Of the rest of the cast Ian Holm has a neat turn as reprogrammed Imperial robot K2SO. It's curious that the clunky "mechanicals" in Star Wars are less advanced than Holm's convincingly humanoid robot - presumably another cost-saving measure - but his world-weary performance won me over. By now John Williams' score is almost a character by itself, but beyond a new theme for Tarkin and some desert music Williams' music is noticeably more spartan than the original (the famous Star Wars theme does not appear until the end).

Will children like it? The new cast are older the originals, and although the action sequences are plentiful they tend to follow the same basic formula. Our heroes journey to a local warlord, but are interrupted by Imperial stormtroopers and escape in the nick of time; our heroes attempt to rescue a key characters' father, but are thwarted in the nick of time; our heroes attack an Imperial installation, and actually do manage to achieve their goal - but to say any more would spoil the ending. Despite a first half that takes place in the desert Rogue One lacks the weather-worn aesthetic of the original, and of course the ending owes a lot to Butch Cassidy and the Sundance Kid.

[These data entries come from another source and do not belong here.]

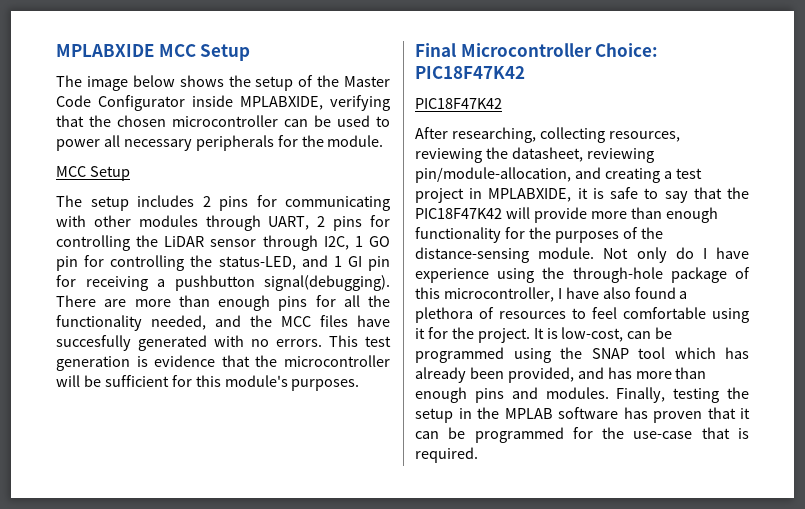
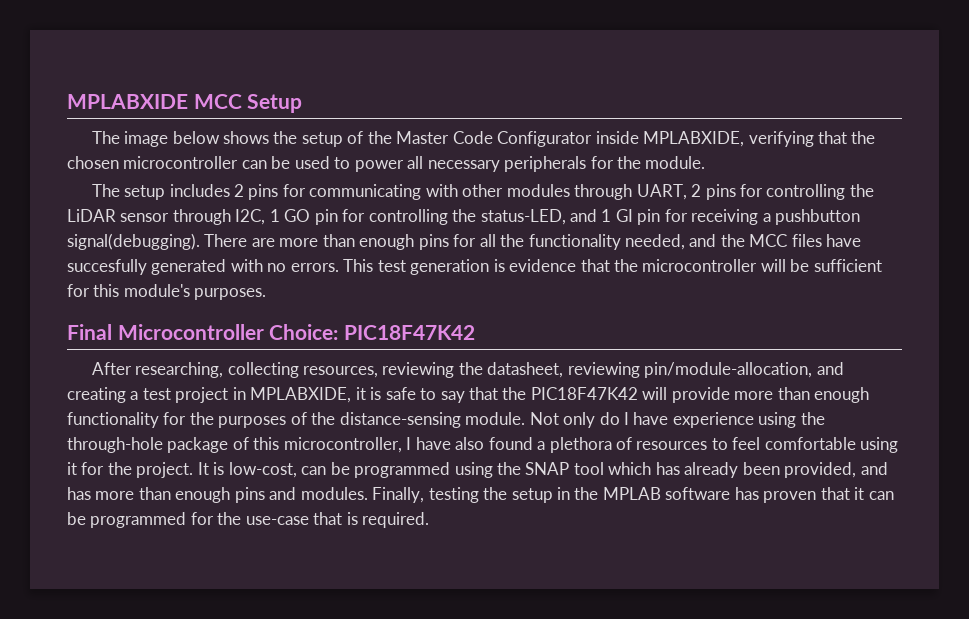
  The image below shows the setup of the Master Code Configurator inside MPLABXIDE, verifying that the chosen microcontroller can be used to power all necessary peripherals for the module.
- MCC Setup
  Final Microcontroller Choice: PIC18F47K42
- PIC18F47K42

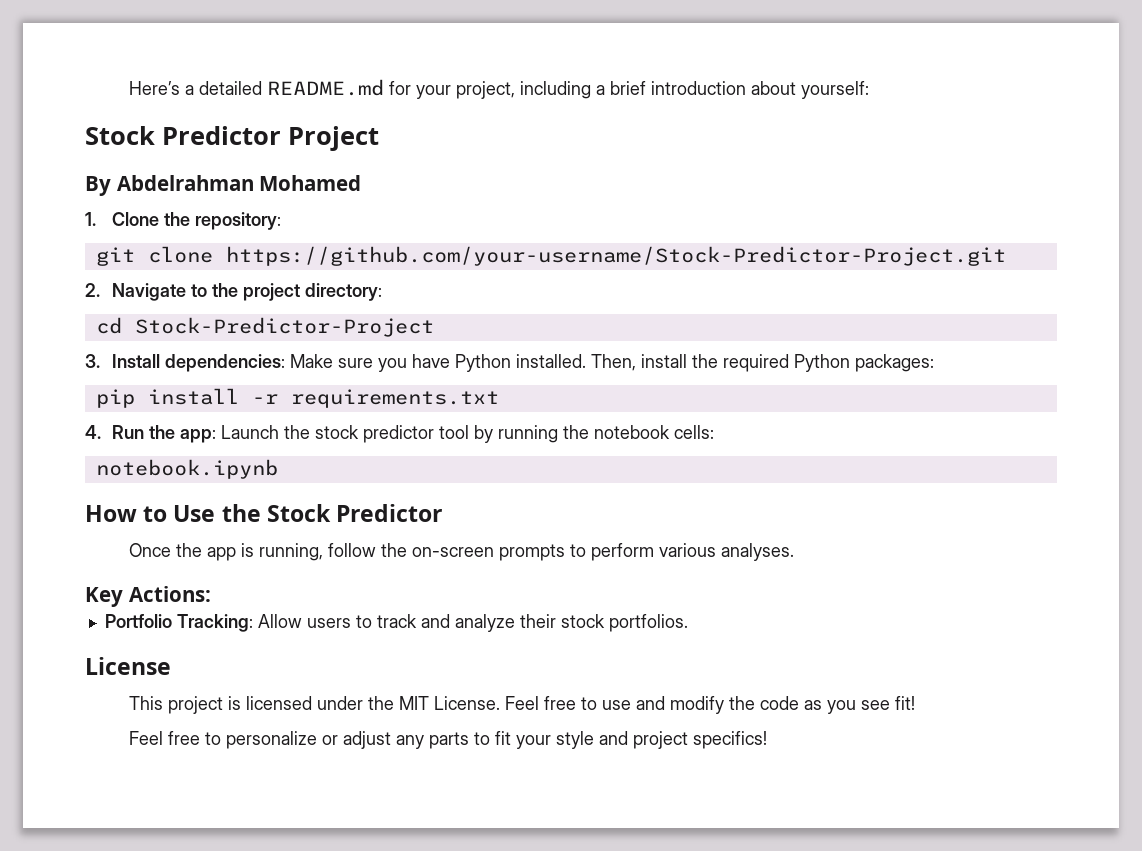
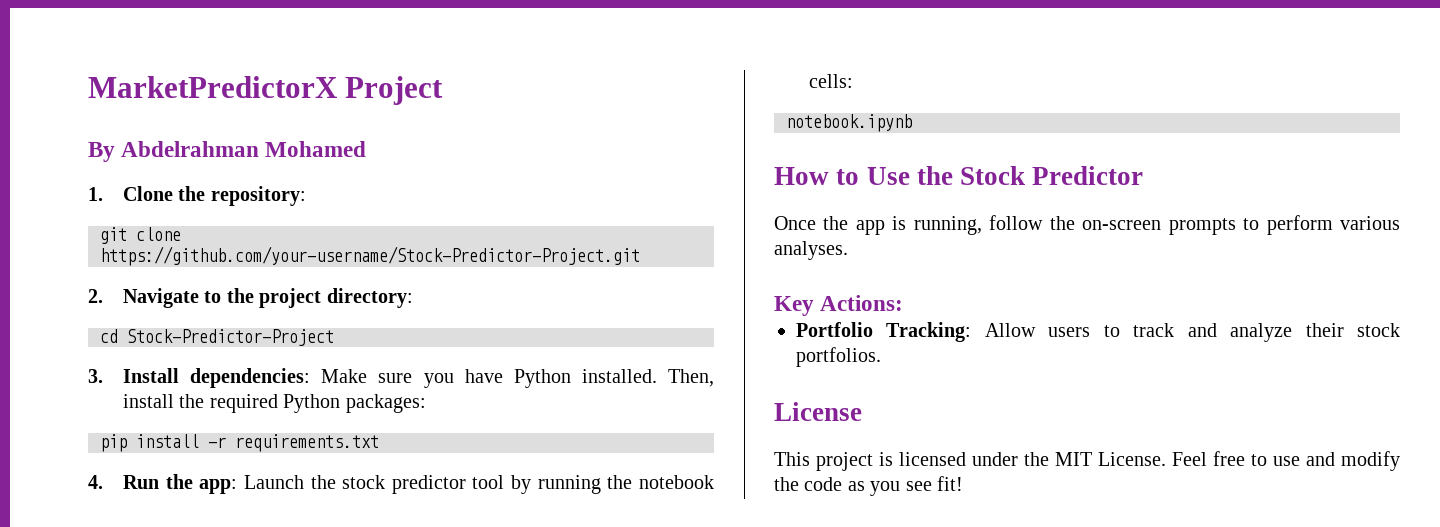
- Here’s a detailed README.md for your project, including a brief introduction about yourself:
- Stock Predictor Project
+ MarketPredictorX Project
- Feel free to personalize or adjust any parts to fit your style and project specifics!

Parents will have to explain to their children that sometimes victory has a high price. It will be interesting to see if the toys are as popular, given that fate of almost all of the characters.

Nonetheless, as both an experiment and a solid action film, Rogue One is a success. It convincingly demonstrates that the Star Wars universe can carry a film by itself. Of course it has strong immediate competition from Moonraker, which cost much more and has a lengthier space battle, but doesn't look any more expensive, and there is the looming threat of Paramount's Star Trek: The Motion Picture and Disney's The Black Hole, both scheduled for release later in the year. Will they spoil the public's appetite for Star Wars V?